Therefore the object of the present invention is to provide a help which is free from the above-mentioned drawbacks. This object is achieved by means of a process, a program, an audio processor and other means whose main characteristics are respectively recited in claims 1, 28, 29, 30 and 32 while other features are recited in the remaining claims.

Thanks to the peculiar steps of analysis of the audio signal of the audio/video event, the process according to the present invention allows to scan this signal in a simple and effective way, so as to generate a relatively compact index file that can be easily distributed through the Internet to be loaded and run also in an audio processor with comparatively limited resources, e.g. a mobile phone or smartphone.

The process according to the present invention itself can therefore be implemented in the audio processor for scanning in real time the environmental audio signal of the event and synchronizing with this event in a fast and reliable manner, even in the presence of disturbances or background noise, an audio/video file corresponding to the required help, that can be read by the same audio processor.

Further advantages and characteristics of the process and means according to the present invention will be clear to those skilled in the art from the following detailed and non-limiting description of an embodiment thereof, with reference to the annexed drawings wherein:

figure 1 shows a block diagram of a first audio processor;

figure 2 shows the diagram of a reference signal scanned by the audio processor of figure 1 ;

figure 3 shows different steps of the scanning process of the signal of figure 2; figure 4 shows a spectrogram of the signal of figure 2;

figure 5 shows a first processing step of the spectrogram of figure 4;

figure 6 shows a second processing step of the spectrogram of figure 4;

figure 7 shows a scheme of an index file generated by the audio processor of figure 1;

figure 8 shows a block diagram of a second audio processor; and

figure 9 shows a time table generated by the audio processor of figure 1.

With reference to figure 1 , there is seen that in the scanning process according to the present invention at least a first audio processor API acquires a reference signal RS of the audio of an event, e.g. a movie, a show, a TV broadcast, a music, a song, a speech or another kind of audio/video event.
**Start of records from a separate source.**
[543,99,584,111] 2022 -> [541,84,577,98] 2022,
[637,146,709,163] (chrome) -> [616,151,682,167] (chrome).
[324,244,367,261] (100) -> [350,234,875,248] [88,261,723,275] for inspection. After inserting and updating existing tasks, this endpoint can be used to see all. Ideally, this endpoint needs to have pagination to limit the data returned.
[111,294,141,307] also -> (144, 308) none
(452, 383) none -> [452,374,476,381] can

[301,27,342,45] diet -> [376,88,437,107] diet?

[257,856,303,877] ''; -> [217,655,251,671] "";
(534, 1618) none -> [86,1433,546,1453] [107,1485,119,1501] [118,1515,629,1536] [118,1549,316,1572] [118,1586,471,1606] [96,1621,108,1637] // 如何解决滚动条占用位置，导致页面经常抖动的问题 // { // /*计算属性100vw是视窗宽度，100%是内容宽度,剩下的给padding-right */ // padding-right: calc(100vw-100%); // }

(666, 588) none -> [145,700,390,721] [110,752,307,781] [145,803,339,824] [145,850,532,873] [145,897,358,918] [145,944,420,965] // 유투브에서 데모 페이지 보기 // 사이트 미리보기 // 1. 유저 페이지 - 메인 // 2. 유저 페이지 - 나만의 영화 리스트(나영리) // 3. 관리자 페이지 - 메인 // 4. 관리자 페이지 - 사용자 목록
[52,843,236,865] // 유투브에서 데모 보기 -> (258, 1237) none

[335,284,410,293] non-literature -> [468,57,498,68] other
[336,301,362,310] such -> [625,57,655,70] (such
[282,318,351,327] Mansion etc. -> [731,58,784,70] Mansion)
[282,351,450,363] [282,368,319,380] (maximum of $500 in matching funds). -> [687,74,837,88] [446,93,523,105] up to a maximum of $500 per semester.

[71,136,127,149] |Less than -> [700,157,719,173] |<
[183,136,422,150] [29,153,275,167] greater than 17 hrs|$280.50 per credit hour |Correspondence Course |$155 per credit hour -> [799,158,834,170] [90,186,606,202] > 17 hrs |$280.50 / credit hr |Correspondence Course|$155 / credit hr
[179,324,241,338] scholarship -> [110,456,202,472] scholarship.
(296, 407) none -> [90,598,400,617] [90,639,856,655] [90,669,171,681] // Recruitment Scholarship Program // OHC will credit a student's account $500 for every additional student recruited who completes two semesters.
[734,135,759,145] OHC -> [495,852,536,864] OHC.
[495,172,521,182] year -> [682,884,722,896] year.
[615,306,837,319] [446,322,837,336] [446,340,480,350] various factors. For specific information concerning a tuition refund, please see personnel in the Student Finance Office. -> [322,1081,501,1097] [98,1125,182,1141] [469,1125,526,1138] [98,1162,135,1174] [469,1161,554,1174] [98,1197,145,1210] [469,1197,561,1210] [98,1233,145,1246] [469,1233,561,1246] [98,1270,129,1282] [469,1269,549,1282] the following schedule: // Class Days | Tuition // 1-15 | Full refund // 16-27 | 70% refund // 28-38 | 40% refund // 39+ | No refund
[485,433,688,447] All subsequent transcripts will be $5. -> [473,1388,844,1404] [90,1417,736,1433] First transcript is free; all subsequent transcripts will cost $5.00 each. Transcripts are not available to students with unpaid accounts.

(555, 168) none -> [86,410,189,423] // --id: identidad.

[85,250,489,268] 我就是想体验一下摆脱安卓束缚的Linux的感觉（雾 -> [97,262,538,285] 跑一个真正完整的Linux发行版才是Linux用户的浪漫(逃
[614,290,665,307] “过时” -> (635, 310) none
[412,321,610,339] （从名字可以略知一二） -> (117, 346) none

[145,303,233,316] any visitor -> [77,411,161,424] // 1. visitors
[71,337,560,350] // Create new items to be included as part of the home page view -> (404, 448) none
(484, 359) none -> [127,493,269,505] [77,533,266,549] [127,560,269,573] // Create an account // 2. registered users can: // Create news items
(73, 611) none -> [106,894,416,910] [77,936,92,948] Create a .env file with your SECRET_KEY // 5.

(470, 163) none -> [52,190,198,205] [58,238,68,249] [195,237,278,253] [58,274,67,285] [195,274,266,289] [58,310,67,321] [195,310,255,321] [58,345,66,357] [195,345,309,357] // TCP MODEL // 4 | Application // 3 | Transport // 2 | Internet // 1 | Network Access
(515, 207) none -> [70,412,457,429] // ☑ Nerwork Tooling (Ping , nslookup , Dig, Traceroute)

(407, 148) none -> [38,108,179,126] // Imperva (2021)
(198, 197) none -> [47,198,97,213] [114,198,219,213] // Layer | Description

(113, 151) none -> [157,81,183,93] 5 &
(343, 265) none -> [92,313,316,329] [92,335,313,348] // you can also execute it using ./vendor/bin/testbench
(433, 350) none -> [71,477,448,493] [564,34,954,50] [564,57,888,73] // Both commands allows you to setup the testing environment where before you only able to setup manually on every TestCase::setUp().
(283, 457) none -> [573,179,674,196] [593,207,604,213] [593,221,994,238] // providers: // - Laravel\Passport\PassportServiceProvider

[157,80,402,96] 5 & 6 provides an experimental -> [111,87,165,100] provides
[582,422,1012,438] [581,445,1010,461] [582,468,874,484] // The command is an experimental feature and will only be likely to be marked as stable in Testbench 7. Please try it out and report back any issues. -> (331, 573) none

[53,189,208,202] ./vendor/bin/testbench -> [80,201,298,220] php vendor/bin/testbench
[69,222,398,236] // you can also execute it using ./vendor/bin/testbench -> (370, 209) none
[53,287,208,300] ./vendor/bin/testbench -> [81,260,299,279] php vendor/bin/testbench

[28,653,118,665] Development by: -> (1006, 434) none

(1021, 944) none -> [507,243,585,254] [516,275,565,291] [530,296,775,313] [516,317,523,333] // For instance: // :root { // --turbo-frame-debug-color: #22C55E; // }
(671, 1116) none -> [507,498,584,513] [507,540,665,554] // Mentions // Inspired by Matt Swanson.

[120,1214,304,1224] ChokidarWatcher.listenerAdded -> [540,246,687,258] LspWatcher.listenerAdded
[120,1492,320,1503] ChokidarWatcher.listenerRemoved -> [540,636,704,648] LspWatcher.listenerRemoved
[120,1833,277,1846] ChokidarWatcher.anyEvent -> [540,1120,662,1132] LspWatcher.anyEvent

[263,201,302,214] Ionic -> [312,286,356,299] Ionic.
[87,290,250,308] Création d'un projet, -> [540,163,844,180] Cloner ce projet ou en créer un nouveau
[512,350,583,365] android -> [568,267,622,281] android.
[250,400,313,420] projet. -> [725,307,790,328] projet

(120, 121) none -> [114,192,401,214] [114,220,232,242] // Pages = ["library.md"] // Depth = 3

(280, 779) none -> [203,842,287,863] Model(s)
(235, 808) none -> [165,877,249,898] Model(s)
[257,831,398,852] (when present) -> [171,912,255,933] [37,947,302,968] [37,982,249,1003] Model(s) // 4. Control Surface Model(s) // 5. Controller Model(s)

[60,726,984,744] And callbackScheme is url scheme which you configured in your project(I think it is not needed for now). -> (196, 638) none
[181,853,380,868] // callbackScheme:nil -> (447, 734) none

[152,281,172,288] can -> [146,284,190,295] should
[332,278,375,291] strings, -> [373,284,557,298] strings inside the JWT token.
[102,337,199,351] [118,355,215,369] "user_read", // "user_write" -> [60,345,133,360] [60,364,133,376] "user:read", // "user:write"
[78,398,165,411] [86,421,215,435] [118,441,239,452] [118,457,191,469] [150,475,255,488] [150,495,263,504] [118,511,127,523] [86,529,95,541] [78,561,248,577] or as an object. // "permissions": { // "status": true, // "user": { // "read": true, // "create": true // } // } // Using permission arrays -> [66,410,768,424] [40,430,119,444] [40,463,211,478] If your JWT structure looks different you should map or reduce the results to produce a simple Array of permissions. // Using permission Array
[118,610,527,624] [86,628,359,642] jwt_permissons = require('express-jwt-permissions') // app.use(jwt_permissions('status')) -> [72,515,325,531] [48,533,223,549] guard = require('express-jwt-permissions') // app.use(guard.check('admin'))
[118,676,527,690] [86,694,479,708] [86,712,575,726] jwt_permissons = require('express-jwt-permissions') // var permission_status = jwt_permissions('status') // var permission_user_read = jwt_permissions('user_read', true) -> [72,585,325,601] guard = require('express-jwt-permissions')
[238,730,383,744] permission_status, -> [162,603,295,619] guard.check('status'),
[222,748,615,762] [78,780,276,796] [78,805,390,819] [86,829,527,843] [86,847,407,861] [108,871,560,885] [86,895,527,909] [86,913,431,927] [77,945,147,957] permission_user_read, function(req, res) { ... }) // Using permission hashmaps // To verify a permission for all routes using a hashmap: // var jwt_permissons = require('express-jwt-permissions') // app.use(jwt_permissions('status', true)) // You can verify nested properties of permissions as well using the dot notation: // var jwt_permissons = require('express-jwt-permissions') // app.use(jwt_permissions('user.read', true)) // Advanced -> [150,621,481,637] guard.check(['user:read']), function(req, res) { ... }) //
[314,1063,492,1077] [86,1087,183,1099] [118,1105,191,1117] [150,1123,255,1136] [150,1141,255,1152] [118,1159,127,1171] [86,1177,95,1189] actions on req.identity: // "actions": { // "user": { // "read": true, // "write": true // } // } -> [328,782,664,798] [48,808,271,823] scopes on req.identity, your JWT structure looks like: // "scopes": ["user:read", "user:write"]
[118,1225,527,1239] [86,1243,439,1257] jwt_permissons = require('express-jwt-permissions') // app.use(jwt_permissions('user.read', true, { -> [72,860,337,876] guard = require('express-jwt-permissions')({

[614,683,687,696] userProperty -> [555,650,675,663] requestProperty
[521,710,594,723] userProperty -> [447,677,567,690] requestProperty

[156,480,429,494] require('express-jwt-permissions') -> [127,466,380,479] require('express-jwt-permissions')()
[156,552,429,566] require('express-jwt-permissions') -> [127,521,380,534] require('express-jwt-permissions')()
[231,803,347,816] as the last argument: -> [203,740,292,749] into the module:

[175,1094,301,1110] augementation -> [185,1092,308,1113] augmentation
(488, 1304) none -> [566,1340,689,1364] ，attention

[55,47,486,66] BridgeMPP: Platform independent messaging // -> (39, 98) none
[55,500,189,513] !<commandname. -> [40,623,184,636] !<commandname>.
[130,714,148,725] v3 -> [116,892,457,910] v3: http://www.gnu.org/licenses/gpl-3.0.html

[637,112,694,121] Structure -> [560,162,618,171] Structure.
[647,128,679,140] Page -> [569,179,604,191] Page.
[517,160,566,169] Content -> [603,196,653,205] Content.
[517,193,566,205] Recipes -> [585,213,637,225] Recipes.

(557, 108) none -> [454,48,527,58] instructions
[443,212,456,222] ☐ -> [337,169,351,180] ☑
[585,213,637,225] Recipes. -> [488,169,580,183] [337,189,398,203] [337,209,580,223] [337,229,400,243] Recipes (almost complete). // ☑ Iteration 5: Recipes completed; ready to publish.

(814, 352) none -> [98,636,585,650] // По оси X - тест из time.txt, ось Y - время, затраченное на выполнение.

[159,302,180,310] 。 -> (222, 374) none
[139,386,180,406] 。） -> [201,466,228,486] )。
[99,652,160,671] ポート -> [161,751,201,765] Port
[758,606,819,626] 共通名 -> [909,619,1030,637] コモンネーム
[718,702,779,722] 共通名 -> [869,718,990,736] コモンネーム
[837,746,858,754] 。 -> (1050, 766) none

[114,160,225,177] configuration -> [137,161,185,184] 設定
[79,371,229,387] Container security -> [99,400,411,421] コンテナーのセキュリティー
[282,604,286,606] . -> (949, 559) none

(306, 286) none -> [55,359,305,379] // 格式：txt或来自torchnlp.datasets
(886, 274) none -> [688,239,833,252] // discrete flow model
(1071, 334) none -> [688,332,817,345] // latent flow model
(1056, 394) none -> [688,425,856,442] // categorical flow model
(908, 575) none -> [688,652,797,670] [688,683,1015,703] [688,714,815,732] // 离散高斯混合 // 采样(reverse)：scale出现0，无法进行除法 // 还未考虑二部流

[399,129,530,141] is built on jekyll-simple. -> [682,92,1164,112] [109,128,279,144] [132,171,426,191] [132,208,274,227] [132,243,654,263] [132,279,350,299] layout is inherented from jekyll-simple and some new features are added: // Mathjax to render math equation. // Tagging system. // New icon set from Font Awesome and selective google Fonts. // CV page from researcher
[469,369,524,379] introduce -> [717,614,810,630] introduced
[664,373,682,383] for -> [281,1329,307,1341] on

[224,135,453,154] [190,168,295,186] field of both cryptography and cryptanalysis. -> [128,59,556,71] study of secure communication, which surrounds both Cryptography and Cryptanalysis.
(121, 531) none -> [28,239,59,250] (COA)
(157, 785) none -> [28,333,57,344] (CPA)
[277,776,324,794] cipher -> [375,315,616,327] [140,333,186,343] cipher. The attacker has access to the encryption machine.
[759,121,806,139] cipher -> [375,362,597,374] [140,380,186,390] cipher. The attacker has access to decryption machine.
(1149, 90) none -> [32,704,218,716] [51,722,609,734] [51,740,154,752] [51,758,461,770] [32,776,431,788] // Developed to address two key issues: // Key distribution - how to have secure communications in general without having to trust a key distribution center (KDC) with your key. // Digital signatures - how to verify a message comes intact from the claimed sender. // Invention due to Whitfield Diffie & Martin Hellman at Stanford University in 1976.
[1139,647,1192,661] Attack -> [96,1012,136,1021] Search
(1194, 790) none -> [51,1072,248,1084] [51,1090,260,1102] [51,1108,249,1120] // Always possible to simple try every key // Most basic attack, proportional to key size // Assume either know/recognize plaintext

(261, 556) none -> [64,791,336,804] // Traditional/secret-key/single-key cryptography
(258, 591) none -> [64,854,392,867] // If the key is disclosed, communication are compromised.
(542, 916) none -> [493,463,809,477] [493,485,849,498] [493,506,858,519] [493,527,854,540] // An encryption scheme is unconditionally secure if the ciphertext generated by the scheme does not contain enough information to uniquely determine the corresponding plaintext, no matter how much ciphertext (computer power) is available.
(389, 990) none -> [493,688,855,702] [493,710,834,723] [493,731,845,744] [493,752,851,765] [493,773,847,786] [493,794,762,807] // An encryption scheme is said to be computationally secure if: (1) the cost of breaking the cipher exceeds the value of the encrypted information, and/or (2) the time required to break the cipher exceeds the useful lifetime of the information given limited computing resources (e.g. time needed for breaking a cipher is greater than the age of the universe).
The reference signal RS is generally a digital audio signal contained in at least an audio or video file suitable to be loaded into the memory of a first audio processor API, that in turn is an electronic device, e.g. a computer or other digital processor, even of known type, which is provided with at least one microprocessor and a digital memory to load and run at least one program that implements the process according to the present invention. The reference signal RS can also be obtained by directly sampling through a sampling device an analog audio signal of the event acquired through a microphone.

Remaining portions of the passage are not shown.